Data to process below:
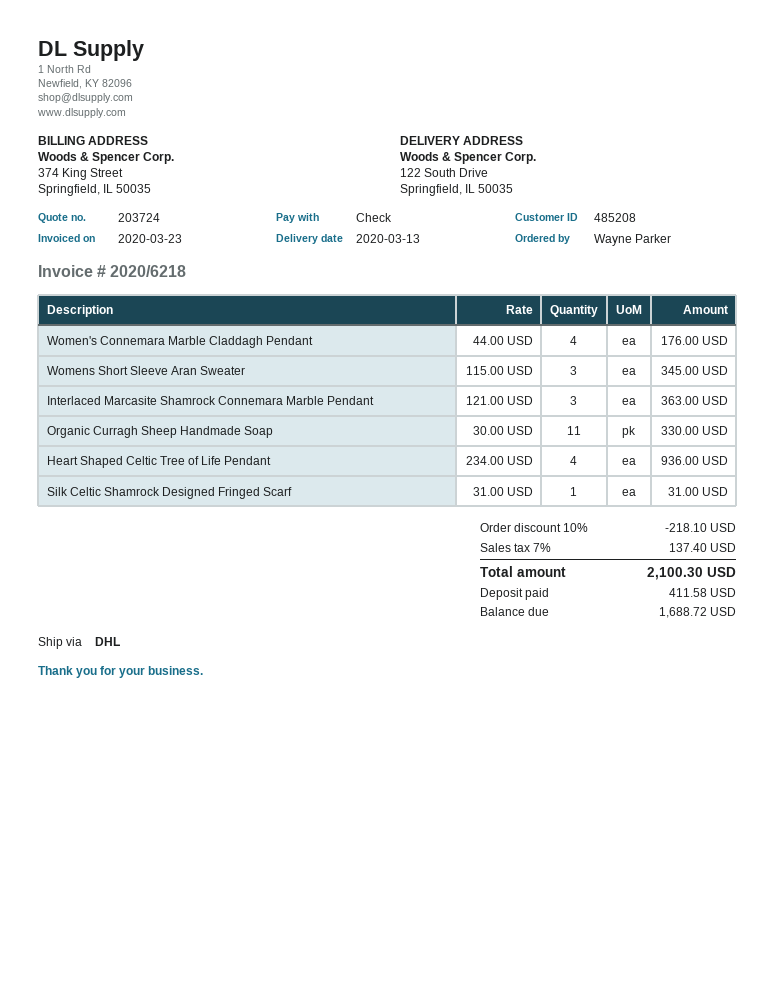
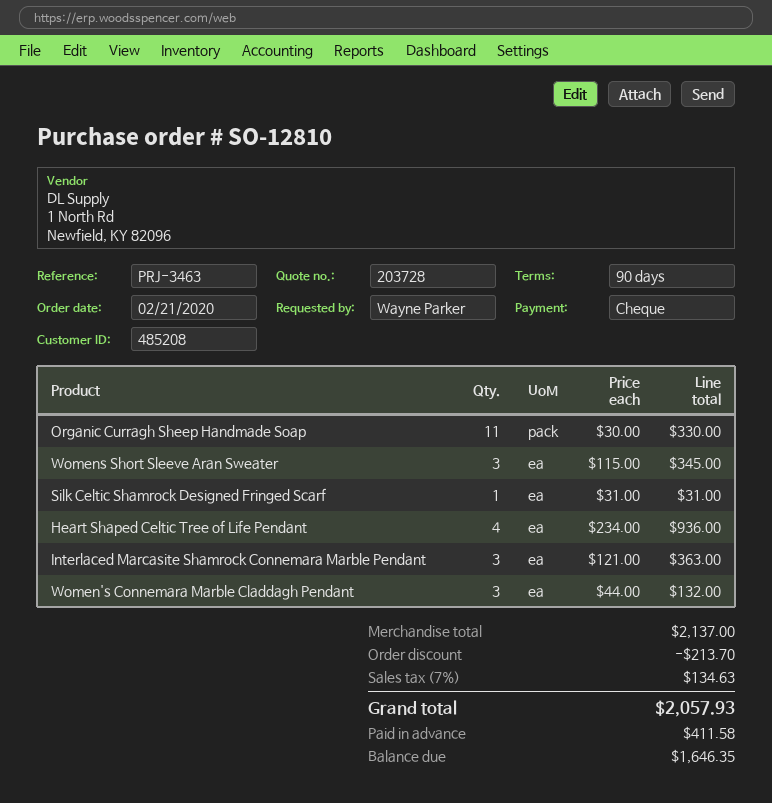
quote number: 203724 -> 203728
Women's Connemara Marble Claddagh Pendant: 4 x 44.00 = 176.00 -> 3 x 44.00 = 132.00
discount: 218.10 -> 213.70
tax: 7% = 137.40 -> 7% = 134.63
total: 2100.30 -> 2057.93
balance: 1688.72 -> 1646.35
End of Data to process.
* [Required action]
Nothing but the lines from the line that contains "discount: 218.10 -> 213.70" to the last line of the records above should appear in the answer; please copy them exactly.

* [Exercise result]
discount: 218.10 -> 213.70
tax: 7% = 137.40 -> 7% = 134.63
total: 2100.30 -> 2057.93
balance: 1688.72 -> 1646.35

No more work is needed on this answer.